_Goal of the exercise_
Your job is to return every line in the data holding the string "quote".

_Before-and-after change data_
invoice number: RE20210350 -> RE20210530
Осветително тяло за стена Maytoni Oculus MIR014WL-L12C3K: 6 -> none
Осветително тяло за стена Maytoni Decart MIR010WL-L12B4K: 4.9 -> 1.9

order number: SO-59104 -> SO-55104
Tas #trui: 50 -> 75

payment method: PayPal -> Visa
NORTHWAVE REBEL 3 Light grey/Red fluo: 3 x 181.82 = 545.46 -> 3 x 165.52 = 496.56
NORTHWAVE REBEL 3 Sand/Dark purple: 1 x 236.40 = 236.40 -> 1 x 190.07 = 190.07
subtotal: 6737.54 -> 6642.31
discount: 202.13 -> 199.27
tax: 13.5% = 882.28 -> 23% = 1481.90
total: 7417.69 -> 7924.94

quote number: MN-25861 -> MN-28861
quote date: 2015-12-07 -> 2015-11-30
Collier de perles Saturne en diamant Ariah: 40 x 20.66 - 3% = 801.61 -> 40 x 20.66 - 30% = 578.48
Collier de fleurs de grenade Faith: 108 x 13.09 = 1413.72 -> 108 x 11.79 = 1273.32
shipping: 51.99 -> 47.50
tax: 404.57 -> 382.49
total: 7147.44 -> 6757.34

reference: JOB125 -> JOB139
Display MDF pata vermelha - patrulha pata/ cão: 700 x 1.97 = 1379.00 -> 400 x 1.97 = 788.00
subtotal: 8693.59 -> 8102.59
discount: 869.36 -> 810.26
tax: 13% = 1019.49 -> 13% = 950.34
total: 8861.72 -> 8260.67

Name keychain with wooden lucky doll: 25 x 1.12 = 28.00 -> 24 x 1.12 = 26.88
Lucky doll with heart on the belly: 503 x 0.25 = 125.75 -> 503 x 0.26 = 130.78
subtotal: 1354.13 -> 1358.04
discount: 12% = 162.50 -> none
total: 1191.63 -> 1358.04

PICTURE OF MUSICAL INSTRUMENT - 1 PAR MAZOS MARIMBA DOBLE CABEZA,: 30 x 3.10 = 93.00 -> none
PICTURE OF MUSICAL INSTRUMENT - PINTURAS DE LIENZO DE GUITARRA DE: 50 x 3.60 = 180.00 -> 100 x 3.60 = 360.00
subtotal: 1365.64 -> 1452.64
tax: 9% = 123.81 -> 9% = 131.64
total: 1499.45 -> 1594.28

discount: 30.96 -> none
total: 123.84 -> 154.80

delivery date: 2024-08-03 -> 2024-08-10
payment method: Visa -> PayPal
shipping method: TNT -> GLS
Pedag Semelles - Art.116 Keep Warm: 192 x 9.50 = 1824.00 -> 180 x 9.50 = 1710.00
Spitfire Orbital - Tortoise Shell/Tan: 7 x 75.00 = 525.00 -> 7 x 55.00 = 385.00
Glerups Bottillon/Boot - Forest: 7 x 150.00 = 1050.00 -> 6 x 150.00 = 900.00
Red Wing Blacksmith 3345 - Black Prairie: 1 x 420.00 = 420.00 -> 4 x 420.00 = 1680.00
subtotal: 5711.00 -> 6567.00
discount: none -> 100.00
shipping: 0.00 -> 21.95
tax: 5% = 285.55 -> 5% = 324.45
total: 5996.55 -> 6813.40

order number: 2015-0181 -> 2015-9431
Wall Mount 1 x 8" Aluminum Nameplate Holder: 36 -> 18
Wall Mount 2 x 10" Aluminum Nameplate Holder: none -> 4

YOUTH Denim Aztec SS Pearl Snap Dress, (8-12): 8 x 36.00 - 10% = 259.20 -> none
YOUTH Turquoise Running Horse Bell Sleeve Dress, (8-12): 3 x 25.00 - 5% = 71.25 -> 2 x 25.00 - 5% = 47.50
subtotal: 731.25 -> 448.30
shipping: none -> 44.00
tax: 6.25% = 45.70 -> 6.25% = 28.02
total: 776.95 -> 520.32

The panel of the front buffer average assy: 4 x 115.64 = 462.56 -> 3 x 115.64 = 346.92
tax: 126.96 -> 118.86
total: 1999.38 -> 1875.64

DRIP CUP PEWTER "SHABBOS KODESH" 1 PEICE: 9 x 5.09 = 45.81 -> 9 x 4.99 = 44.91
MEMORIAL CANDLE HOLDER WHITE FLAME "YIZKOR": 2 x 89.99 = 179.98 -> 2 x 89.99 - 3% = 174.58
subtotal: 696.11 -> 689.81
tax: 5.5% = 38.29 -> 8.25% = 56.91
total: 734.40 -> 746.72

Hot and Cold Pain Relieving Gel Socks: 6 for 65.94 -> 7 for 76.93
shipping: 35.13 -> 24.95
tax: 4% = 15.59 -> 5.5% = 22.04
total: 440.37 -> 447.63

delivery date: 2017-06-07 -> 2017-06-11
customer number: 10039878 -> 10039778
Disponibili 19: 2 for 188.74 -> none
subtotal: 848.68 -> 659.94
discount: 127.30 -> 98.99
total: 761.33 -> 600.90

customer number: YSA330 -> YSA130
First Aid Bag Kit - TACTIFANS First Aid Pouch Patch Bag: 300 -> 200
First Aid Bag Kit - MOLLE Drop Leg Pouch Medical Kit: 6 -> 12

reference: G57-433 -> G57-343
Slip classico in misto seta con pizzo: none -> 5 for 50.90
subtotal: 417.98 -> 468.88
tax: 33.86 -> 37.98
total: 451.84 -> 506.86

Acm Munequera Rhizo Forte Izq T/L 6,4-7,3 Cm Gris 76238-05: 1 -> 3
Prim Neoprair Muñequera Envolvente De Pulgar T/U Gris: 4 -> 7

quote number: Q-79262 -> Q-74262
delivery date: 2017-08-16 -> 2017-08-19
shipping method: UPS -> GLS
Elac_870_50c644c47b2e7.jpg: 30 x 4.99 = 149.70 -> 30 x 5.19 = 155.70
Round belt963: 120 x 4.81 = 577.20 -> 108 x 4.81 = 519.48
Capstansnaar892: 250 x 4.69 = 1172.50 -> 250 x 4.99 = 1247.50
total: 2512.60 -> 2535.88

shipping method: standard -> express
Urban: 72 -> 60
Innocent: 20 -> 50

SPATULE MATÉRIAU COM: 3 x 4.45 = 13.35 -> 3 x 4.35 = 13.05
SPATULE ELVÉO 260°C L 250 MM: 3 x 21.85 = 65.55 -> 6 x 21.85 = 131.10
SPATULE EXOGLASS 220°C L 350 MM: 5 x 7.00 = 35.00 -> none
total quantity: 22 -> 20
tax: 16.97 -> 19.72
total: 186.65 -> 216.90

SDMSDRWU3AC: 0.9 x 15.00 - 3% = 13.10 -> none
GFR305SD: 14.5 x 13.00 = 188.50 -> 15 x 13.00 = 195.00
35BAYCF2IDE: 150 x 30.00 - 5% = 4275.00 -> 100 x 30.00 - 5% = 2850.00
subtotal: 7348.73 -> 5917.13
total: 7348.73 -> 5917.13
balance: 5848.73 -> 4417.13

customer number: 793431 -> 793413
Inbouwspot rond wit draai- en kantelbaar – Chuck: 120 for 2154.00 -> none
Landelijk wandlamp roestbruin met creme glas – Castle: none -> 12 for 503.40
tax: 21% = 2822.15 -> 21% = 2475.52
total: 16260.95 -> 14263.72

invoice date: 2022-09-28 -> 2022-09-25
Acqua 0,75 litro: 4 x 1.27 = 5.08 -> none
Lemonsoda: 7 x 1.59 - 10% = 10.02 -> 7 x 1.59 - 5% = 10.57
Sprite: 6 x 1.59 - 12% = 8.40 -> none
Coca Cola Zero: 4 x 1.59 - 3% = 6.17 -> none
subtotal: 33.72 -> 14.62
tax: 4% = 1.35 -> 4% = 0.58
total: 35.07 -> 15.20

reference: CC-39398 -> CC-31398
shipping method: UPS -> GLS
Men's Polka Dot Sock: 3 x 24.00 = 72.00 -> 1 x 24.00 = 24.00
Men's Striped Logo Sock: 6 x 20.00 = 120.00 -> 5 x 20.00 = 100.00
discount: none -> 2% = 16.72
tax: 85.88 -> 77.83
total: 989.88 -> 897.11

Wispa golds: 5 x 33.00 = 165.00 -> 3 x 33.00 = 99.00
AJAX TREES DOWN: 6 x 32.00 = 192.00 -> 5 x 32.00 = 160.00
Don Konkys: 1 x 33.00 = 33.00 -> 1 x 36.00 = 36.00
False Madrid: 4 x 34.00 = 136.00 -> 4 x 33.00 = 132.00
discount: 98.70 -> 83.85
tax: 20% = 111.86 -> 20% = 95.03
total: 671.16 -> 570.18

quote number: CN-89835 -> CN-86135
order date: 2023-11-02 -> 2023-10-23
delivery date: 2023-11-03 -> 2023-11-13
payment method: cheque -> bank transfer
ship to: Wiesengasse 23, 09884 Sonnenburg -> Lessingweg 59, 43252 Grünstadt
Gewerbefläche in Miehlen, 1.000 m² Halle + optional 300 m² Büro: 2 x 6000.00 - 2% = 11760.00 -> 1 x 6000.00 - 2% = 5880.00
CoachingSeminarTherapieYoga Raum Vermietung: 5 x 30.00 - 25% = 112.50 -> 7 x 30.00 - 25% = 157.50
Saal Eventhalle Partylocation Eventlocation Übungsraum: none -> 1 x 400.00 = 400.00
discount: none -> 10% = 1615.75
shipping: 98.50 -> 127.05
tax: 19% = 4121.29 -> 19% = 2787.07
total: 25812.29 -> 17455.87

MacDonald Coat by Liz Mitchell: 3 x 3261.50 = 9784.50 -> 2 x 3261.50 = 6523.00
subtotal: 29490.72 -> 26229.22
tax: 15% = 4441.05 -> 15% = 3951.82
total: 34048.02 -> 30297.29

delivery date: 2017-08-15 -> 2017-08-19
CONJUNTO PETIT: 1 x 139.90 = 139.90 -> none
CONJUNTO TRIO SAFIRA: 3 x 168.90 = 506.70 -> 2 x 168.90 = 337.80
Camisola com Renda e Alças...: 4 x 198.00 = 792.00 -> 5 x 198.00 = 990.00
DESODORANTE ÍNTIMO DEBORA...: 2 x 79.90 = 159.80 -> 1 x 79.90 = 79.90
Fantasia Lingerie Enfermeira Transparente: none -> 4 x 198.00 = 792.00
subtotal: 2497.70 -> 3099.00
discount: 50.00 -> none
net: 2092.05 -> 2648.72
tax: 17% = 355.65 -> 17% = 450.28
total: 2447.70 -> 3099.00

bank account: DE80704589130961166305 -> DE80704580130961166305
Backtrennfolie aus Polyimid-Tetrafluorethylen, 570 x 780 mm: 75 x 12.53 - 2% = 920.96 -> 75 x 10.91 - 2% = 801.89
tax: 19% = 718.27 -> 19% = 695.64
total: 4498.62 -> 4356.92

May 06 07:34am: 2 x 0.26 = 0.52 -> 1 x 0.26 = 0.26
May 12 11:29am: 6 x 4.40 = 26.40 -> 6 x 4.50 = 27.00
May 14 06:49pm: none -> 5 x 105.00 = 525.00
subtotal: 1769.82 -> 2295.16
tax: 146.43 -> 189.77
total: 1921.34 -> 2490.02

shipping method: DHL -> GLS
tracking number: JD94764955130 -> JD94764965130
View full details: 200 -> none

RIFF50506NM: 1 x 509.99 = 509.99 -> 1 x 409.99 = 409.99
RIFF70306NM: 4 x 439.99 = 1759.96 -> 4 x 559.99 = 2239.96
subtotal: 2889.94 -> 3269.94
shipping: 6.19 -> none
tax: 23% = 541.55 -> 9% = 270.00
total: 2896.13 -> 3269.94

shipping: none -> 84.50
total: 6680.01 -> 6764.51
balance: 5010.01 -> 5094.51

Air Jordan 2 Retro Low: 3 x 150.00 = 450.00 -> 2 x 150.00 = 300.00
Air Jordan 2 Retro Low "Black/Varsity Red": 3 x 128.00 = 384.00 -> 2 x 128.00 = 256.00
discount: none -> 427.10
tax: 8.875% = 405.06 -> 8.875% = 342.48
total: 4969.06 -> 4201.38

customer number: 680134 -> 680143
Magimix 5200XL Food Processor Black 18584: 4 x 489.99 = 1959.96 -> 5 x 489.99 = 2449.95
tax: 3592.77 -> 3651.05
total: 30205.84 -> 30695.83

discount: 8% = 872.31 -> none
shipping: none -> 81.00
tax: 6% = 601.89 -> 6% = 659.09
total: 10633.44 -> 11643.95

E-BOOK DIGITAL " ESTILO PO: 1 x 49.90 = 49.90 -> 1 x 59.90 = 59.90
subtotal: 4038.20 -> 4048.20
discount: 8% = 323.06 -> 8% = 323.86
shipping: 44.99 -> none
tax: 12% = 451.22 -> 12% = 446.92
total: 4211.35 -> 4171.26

_Response for this exercise_
quote number: MN-25861 -> MN-28861
quote date: 2015-12-07 -> 2015-11-30
quote number: Q-79262 -> Q-74262
quote number: CN-89835 -> CN-86135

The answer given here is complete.